For patients who have to undergo a stem cell transplant, stem cells from a donor are often their last chance at life. You can give someone that chance by registering as a stem cell donor!

Register now

This video gives a short explanation about what stem cell donation is.

If you would like to become a stem cell donor, register by completing the form on this website. Stem cells are only taken from an adult donor when they are needed. You can sign up as a new donor by filling out this registration form. We need a lot of information about you as we want to make sure that there are no risks for you as a donor. This is why the form includes a full list of medical questions. If you are in the 18 to 35 age group, you can register free of charge. If you are between the ages of 36 and 55 and want to join the registry, you are welcome to join online with a €35,- payment to cover the cost to join. 

Oral mucosa
Once you’ve answered all of the questions fully, we will send you a registration kit. You use this to take a sample of your oral mucosa from the inside of your cheek and then send it back to Matchis. Your so-called HLA tissue type is determined in a laboratory and the results are then registered anonymously in a global database.

Actual donation
Once you are registered in the database, the chance that you will be requested to donate stem cells is small. In any one year, only one in a thousand donors in the Dutch stem cell database will actually be requested to donate stem cells.

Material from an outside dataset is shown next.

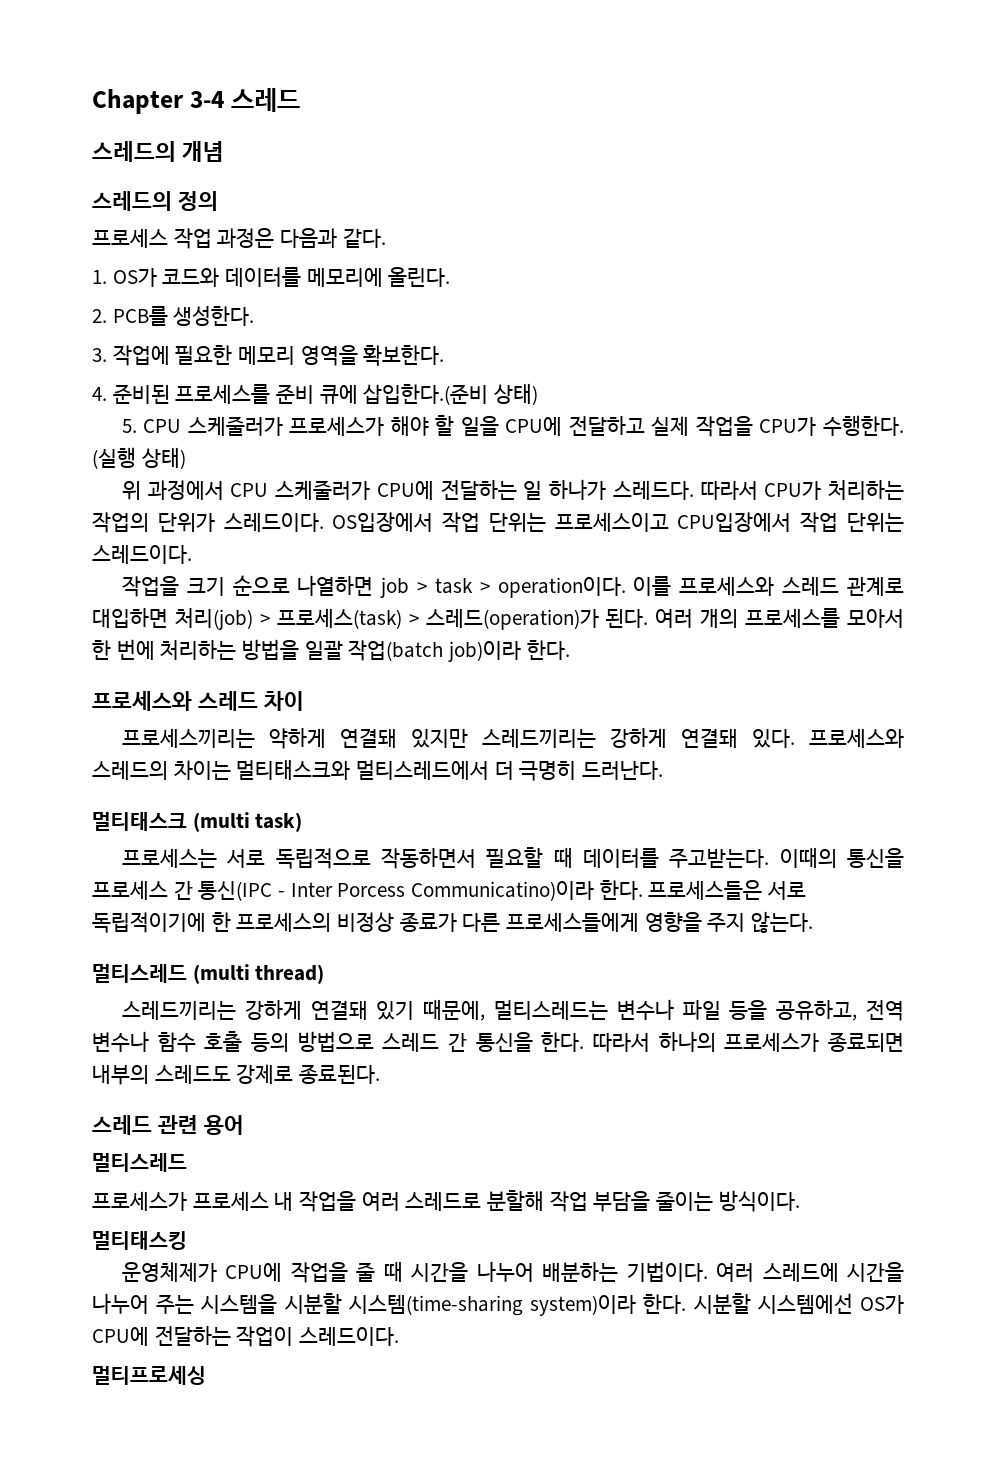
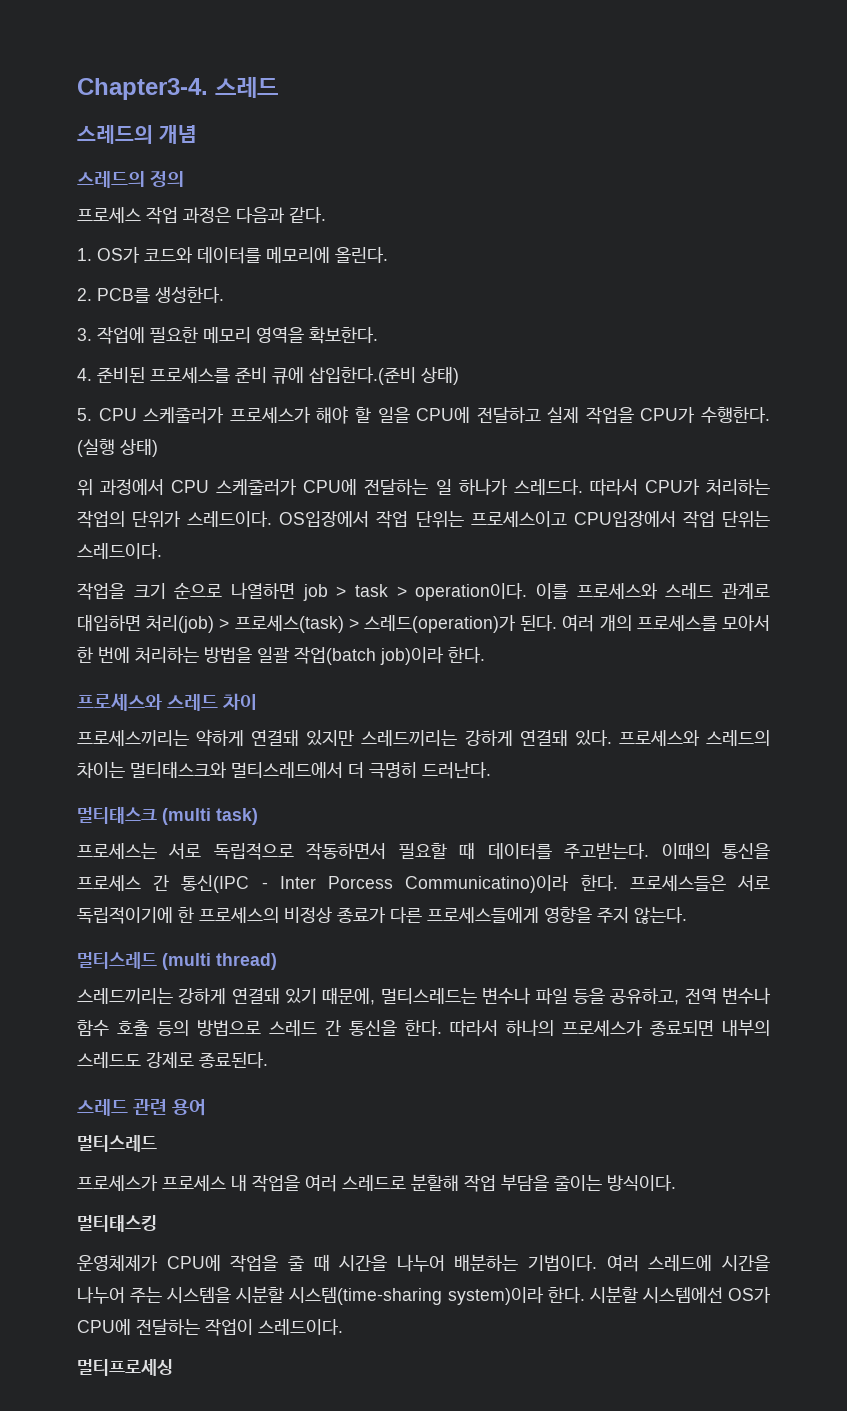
- Chapter 3-4 스레드
+ Chapter3-4. 스레드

If you are a match with a patient, we will contact you. The actual donation of stem cells will only take place once you have been fully informed and passed an extensive medical examination.

When you are asked to donate stem cells, there are two ways of doing this:

  1. For a bone marrow donation you will have to be given a general anaesthetic, so you will feel absolutely nothing. After the donation you will have a sort of bruised or muscle ache type feeling in your lower back. You will also be tired. That’s because we’ve taken some of your stem cells. Within a few days that bruised feeling and the fatigue will have gone. Within a couple of weeks, you will be fully recovered.
  2. For a Peripheral Blood Stem Cell donation (PBSC) you will have to take medication for five days prior to the donation. This medication can cause a bit of bone or muscle ache and a flu-like feeling. This will also disappear within a couple days.

In 70% of the cases, stem cell donation is done using the PBSC method. For both methods you will have to stay in hospital for just one day. This will be done in the LUMC in Leiden or the Radboudumc in Nijmegen.